Final Exam Info and Study Guide

The final is NOT comprehensive, it will focus on topics since the midterm but because the class is cumulative, there may be some questions that require you to apply concepts from earlier in the class.

The final will be in two parts: a take-home part and an in-class part. The take-home part will be open book/web and unlimited time. The in-class part will be closed book but you can bring one hand-written page of notes.

In Class part

This will be a concept and knowledge-based exam and will not include true scripting/coding.
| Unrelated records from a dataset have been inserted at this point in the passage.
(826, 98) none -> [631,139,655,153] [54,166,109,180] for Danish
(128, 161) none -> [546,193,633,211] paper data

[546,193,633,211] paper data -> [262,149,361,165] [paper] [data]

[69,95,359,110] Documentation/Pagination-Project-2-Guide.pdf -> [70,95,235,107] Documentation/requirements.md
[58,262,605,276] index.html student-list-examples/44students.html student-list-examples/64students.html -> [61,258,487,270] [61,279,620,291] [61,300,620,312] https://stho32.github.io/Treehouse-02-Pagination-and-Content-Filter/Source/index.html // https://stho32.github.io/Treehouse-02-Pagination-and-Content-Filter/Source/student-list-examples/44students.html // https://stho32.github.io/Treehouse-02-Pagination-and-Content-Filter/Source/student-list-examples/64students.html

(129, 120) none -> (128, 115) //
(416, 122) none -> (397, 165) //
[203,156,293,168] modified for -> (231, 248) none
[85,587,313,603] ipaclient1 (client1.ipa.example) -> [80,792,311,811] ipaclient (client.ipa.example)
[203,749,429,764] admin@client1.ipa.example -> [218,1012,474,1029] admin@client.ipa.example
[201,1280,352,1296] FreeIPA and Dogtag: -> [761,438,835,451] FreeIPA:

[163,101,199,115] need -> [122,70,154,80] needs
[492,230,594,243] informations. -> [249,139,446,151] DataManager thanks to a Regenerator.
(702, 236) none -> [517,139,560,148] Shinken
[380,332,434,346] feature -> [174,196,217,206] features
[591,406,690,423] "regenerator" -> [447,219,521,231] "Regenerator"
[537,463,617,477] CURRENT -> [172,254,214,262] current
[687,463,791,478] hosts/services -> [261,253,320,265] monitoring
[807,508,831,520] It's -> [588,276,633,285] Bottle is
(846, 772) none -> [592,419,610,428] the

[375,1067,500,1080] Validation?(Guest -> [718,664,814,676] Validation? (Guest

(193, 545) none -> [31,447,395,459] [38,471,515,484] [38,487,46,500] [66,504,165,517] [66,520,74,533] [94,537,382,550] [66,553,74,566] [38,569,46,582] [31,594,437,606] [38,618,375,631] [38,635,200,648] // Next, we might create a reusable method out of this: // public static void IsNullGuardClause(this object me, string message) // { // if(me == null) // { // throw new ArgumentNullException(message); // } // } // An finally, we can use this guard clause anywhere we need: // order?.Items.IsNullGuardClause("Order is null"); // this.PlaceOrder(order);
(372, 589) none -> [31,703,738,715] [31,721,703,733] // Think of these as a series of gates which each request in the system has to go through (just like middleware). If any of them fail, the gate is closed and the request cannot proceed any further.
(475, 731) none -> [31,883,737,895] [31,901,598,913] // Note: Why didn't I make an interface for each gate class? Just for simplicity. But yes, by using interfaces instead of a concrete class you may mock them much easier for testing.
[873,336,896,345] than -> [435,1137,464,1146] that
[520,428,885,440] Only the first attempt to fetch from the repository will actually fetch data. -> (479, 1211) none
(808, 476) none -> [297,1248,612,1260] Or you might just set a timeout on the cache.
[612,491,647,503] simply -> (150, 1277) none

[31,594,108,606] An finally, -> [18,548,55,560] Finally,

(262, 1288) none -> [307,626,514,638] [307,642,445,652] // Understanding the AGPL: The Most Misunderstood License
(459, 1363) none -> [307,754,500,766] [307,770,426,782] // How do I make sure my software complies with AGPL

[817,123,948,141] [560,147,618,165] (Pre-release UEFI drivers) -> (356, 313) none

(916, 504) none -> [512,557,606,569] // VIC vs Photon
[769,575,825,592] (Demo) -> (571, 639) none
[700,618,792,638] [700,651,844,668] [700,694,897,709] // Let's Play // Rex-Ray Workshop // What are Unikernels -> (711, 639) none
You may be asked to pseudo-code or to find a code error.

You can bring one hand-written page of notes.

Study guide

Example Questions

Question 1 Consider the following data from an Illumina sequencing experiment:

A00887:346:H2VK2DSX2:1:1141:3884:31986	163	scaffold_0	43675	255	70M89N73M	=	43736	293
CATTTCTCACCTCCTCAAGGCAACTTTCAAGCTCCTTCAATTCTTCATCCTCCGAGAAGCTCACTGTGGCTTGTTTGATTGTGTTCTTCAAATGCATCTCAGCACTAAAGAGCTCTCGCCTGCTTCCTGTGGACACTGAGATC
FI,5FFFFFFFFFFFFFFFFFFF,FFFFFF:FFFFFF,FF:FFFFF:FFFFFFFFFFF:FFFFFFFFFFFFFF:FFFFFFFFFFFFFFFFFFFFFFFFFFFFFFFFFFFFFFFFFFFFF:FFFFF,FF:FFFFFFFFFFFFFF:
NH:i:1	HI:i:1	AS:i:276	nM:i:6

A (2pts): The data above comes from what kind of file?

B: (3pts): The sequencing quality is in Phred+33 or Phred+64? (Note: I would give you this chart for the exam.)

C: (2pts) Convert the quality of the fourth base to a Phred score.

D: (2pts) Convert the Phred score from part C to a p-value. If you aren’t sure how to do this, give the formula.

E: (3 pts) Explain what the probability from D means in terms of confidence in the sequence. If you are stuck on C or D then just pick a p-value to illustrate (like what does a p-value of 0.01 mean in this context).

F: (2pts) What does the number “43675” refer to?

G: (2pts) What does the number “255” refer to?

H: (2pts) What does “70M89N73M” mean?

Question 2 You have performed a differential gene expression analysis to find genes expressed differentially in the developing petals of red vs white roses. You have a list of 963 genes that are higher in red petals and 1204 genes that are higher in white petals. Briefly describe three follow-up analyses you could do with these gene lists to try to understand the biological basis for the differences in petal color. For each analysis explain what you would hope to learn. Two sentences for each analysis.

Question 3 Examine the gene co-expression network graph below.

A: What is a node in this graph? Describe what the nodes in this graph represent.

B: What is an edge in this graph? Describe what the edges in this graph represent.

C: Which gene has the highest degree centrality? Explain your choice.

D: Which gene has the highest betweenness centrality? Explain your choice.

Question 4 You are examining a .vcf file. On different rows you see the following entries. What does each of these mean?

A: 0/1 B: 1/1 C: 0/0

Question 5 You have performed a metagenomics analysis of the microbial communities in the soil of a tomato farm and the soil of a nearby grassland. You find that the alpha diversity of the tomato farm soil is much lower than that of the grassland soil. What does this mean? What could be some reasons for this difference?

Note: not all topics covered in the final will be represented in the example questions above. The example questions are meant to give you a sense of the types of questions that will be on the exam, but they are not meant to be an exhaustive list of topics or question types.

Take Home

No study guide for this; it will be open book/web and unlimited time. You will be given data sets and asked to do analyses similar to what you have done in the labs and assignments.